Birth Partners - Who did you have

Hey Jess,

I was in your exact same predicament for quite some time. On 9/26 I gave birth to my beautiful daughter, and I did it completely alone. I had come to settle on having my father in with me, after everyone told me I was crazy and would change my mind. But when the time came, I was completely fine and ready to do it. I had done my entire pregnancy alone and somehow mustered the strength to get through it, so I thought, why have someone else at the finale?

To be honest, between the 2 nurses holding my knees back and the doctor screaming at me to push (and the 2 hours I spent pushing) I was too exhausted and in the moment to even care that nobody was around! And then I wasn't alone at all, I had my little pumpkin :happydance:

Just wanted to let you know - go with your heart. If you feel comfortable alone, do it!
 
I feel exactly the same as you did, not going to let anyone keep pressuring me now and stick to my guns, thank you xxxx
 
I feel exactly the same as you did, not going to let anyone keep pressuring me now and stick to my guns, thank you xxxx

I think it's brave of you if you do decide to do it alone. I've asked my sister to be there for me. FOB wants to be there (last time we spoke about it) but he's coming all the way from Canada so I'm not counting on him getting the timing right.

Good luck whatever you decide to do.:hugs:
 
Don't get me wrong...if there was ANYBODY I was super close with, believe me, I would've asked in a heartbeat to stay near me. But there is just nobody right now in my life that I feel that way about so basically for me it came down to...do I want just someone I'm kind of close with in there for the biggest moment of my life, or is it better to just do it alone?
 
Don't get me wrong...if there was ANYBODY I was super close with, believe me, I would've asked in a heartbeat to stay near me. But there is just nobody right now in my life that I feel that way about so basically for me it came down to...do I want just someone I'm kind of close with in there for the biggest moment of my life, or is it better to just do it alone?

I agree if there was anyone I was close enough to I would, but there really isnt and I dont want to share it with someone that isnt close and ultimately, probably wont be around in the future.

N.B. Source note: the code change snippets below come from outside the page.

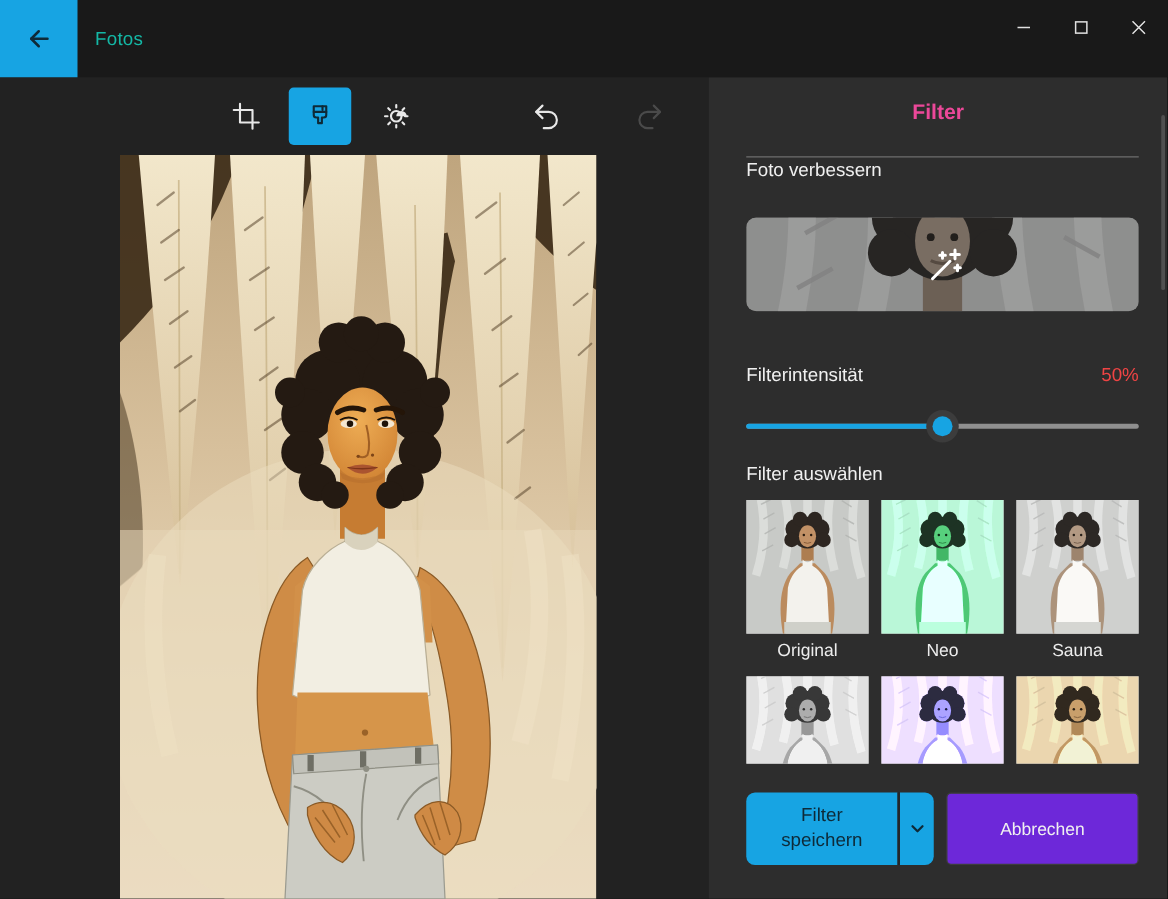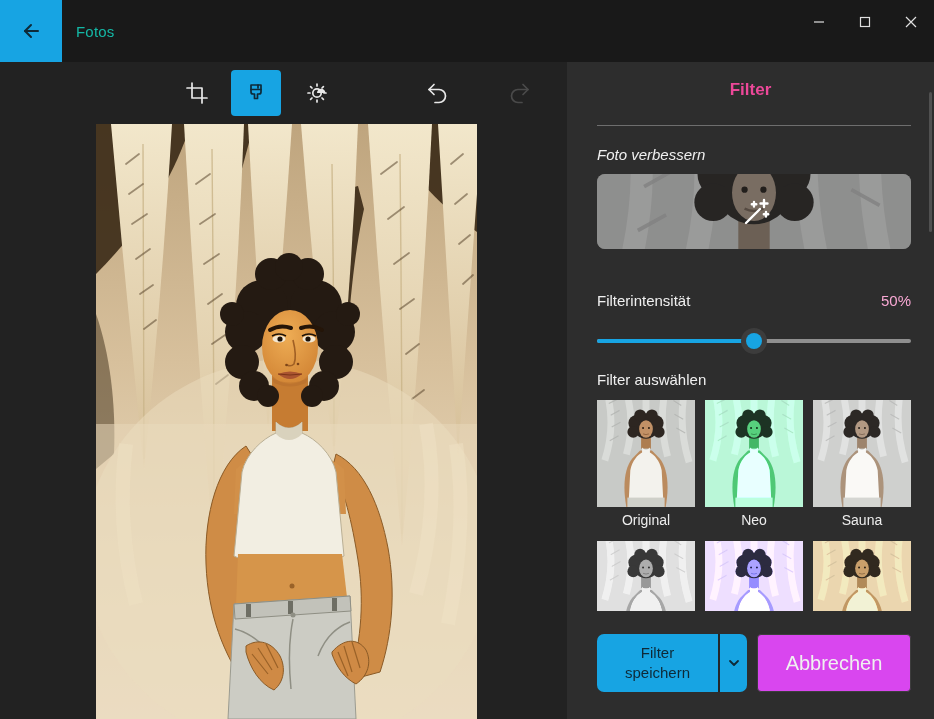"Foto verbessern" .enhance-label { font-style: italic -> none; top: 84px -> 66px }
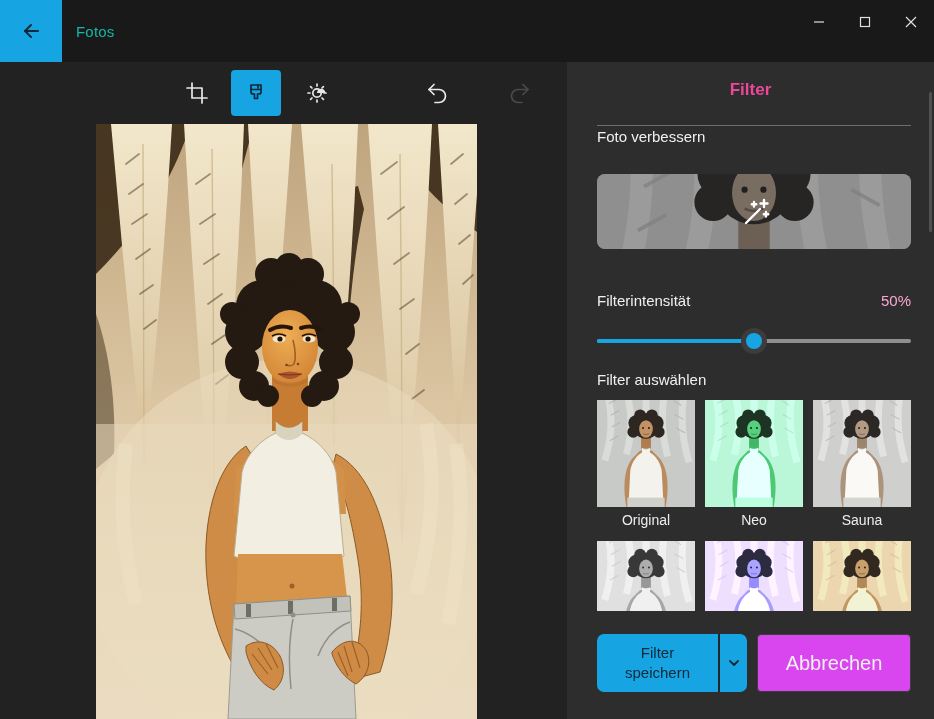"50%" .intensity-value { color: #f9a8d4 -> #ef4444 }
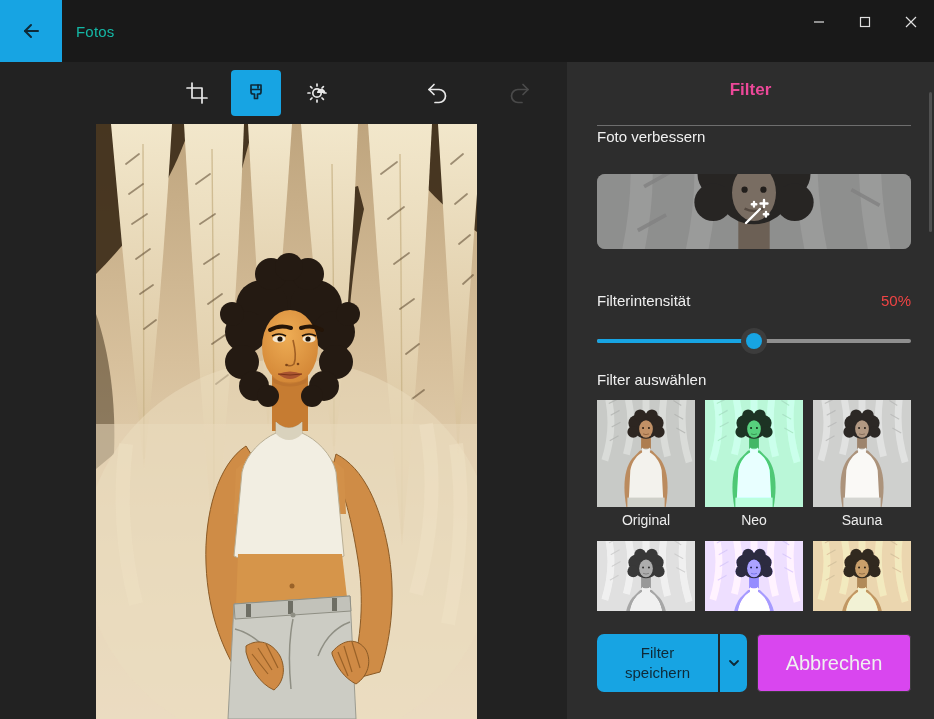"Abbrechen" .cancel-btn { background: #d946ef -> #6d28d9; font-size: 20px -> 14px }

It makes me sad but its just the way it is, think I would find it much more stressful to have someone I wasnt 100% comfortable with there with me :-( xx
 
I had my mom and sister..

You should definitely have somebody in there with you..
At least I know I would have felt very isolated if I didn't have them with me.. Which isn't something I'd like to feel while birthing my child..
 
As someone whos had there oh with them for last 2 births. I would be happy to go it alone. Ive never been alone without a mw anyway and find they are more helpful than anyone else. men can get in the way. But if i had no one else which might happen this time if we cant get a babysitter for our other 2 it wouldnt bother me to do it alone. as long as u have a nice mw and get on well you will be fine
 
I'm going to have my Mum with me and to be perfectly honest I may have even gone with that choice even if I had a partner as my Mum knows how to reassure me and calm me and she has had kids herself obviously. No offence to Mum's with partners but apart from letting the guy see his kid being born, I don't see how they can be as supportive and understanding as another female with you. Just my opinion. If I didn't have my Mum I would just do it alone or maybe ask my sister-in-law, I wouldn't ask my Dad or Brother at all.
 
My mom, sister and doula. I wouldn't want my fob, and I didn't give my daughters sperm donor the option. I don't want an ex bf in the room with me. lol my mom is my birthing partner again though, she was last time too
 
My sister has become very supportive and everything the dad should have been [sounds odd but I don't mean that in a creepy way!]. I'll be thrilled to have her in with me when the time arrives!
 
I had my mum.

I went into labour at 37 weeks and Mollie was breech. The hospital was amazing, they monitored me until my mum got there. It was 11pm at night, she was in bed and had to make a 150 mile trip!

We had a relaxed c-section with an amazing surgeon. I am so glad she was there. Couldn't have done it without her :)
 
Im having no one with me, have just split with my husband of 14years cause he has other priorites in life so its just me on my own this time x
 
My mother and FOB were with me. I couldn't of done it without my mom.
 
my mother and sister will be there.. i have also got a few close friends who are fighting to be in there, but theyre gonna have to wait outside:p
 
my mom, then me and quin spent our 1st night in the hospital alone which was awful because i had a very mean nurse :(
 
I would want someone with me. Maybe my mum. I was with FOB when I had the twins but I dont know if I could do it all alone.